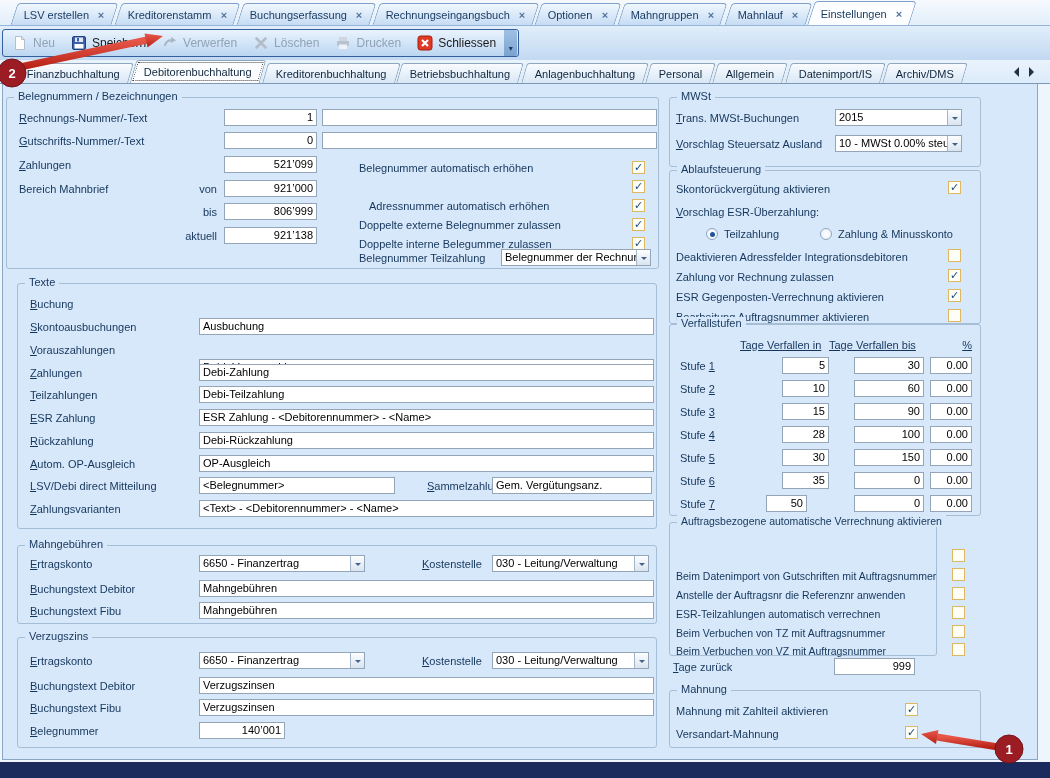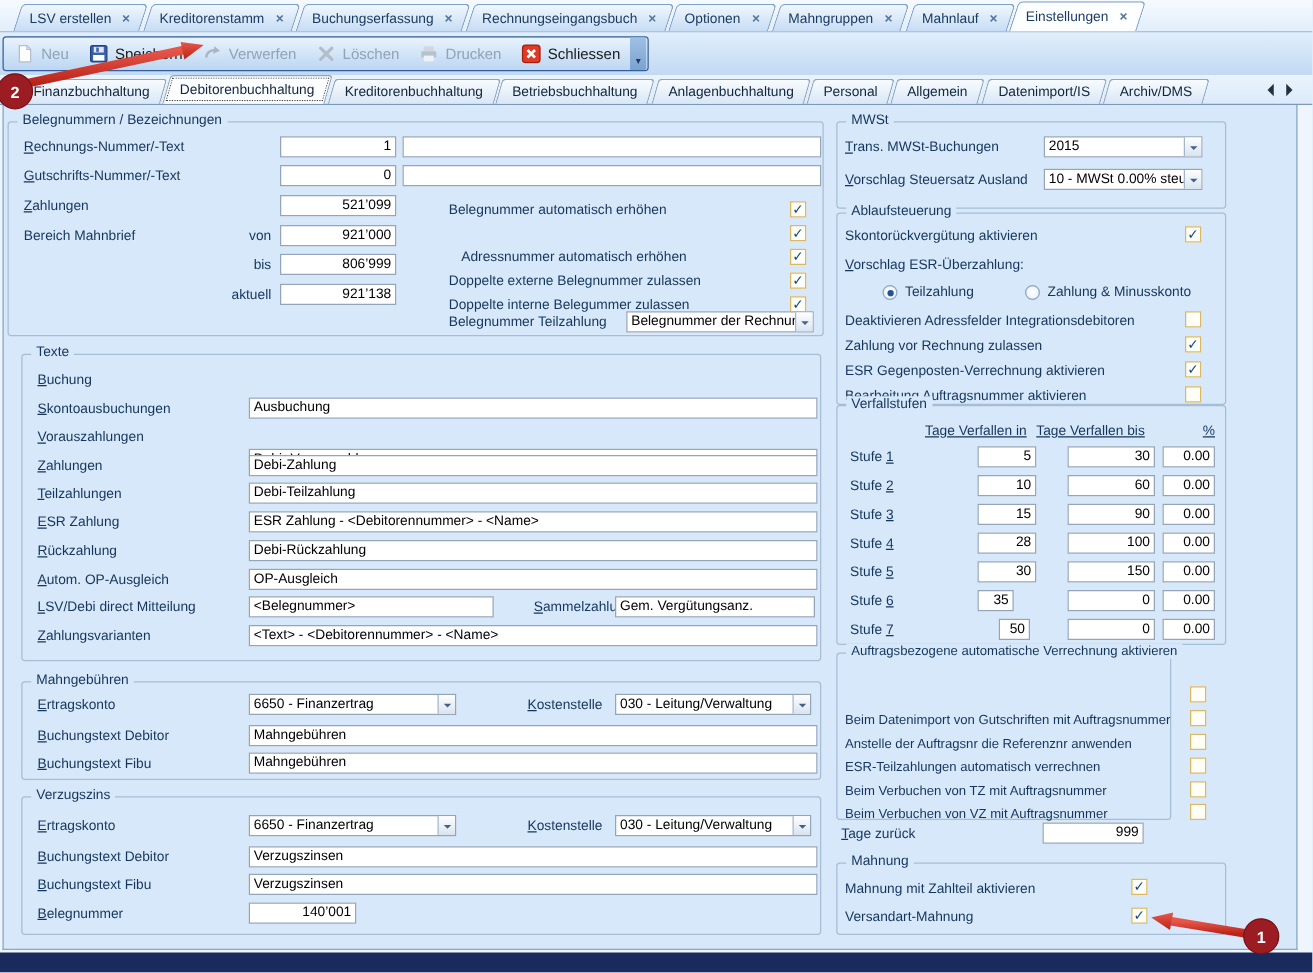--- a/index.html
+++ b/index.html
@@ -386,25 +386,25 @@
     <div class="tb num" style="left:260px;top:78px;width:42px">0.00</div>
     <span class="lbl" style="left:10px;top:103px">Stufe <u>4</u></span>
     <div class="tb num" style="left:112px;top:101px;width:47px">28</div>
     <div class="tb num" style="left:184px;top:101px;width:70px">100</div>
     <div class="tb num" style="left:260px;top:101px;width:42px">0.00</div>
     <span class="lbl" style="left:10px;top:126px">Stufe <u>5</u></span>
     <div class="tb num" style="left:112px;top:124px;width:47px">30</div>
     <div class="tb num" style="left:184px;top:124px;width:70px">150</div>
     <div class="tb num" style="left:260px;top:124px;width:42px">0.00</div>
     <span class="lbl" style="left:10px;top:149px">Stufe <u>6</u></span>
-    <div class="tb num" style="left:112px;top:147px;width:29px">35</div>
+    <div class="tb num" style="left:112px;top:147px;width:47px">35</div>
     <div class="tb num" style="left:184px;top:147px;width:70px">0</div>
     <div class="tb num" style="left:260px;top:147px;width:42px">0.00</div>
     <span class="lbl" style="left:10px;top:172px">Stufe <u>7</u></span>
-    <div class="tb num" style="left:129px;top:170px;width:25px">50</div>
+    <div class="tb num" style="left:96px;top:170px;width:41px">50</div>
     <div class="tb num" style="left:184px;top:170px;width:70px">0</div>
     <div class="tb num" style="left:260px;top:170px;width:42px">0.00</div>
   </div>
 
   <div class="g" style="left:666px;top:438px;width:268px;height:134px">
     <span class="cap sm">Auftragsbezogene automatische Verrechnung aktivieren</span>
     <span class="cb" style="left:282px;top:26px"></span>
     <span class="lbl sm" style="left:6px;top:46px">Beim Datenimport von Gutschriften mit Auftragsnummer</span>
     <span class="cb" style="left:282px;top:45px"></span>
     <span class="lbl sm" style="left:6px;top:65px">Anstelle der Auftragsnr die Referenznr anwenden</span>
-.-.-
> **Instructions for the task**: Please return all of the entries word for word, excluding the pictures.

> **Answer for this exercise**:
--- a/index.html
+++ b/index.html
@@ -386,25 +386,25 @@
     <div class="tb num" style="left:260px;top:78px;width:42px">0.00</div>
     <span class="lbl" style="left:10px;top:103px">Stufe <u>4</u></span>
     <div class="tb num" style="left:112px;top:101px;width:47px">28</div>
     <div class="tb num" style="left:184px;top:101px;width:70px">100</div>
     <div class="tb num" style="left:260px;top:101px;width:42px">0.00</div>
     <span class="lbl" style="left:10px;top:126px">Stufe <u>5</u></span>
     <div class="tb num" style="left:112px;top:124px;width:47px">30</div>
     <div class="tb num" style="left:184px;top:124px;width:70px">150</div>
     <div class="tb num" style="left:260px;top:124px;width:42px">0.00</div>
     <span class="lbl" style="left:10px;top:149px">Stufe <u>6</u></span>
-    <div class="tb num" style="left:112px;top:147px;width:29px">35</div>
+    <div class="tb num" style="left:112px;top:147px;width:47px">35</div>
     <div class="tb num" style="left:184px;top:147px;width:70px">0</div>
     <div class="tb num" style="left:260px;top:147px;width:42px">0.00</div>
     <span class="lbl" style="left:10px;top:172px">Stufe <u>7</u></span>
-    <div class="tb num" style="left:129px;top:170px;width:25px">50</div>
+    <div class="tb num" style="left:96px;top:170px;width:41px">50</div>
     <div class="tb num" style="left:184px;top:170px;width:70px">0</div>
     <div class="tb num" style="left:260px;top:170px;width:42px">0.00</div>
   </div>
 
   <div class="g" style="left:666px;top:438px;width:268px;height:134px">
     <span class="cap sm">Auftragsbezogene automatische Verrechnung aktivieren</span>
     <span class="cb" style="left:282px;top:26px"></span>
     <span class="lbl sm" style="left:6px;top:46px">Beim Datenimport von Gutschriften mit Auftragsnummer</span>
     <span class="cb" style="left:282px;top:45px"></span>
     <span class="lbl sm" style="left:6px;top:65px">Anstelle der Auftragsnr die Referenznr anwenden</span>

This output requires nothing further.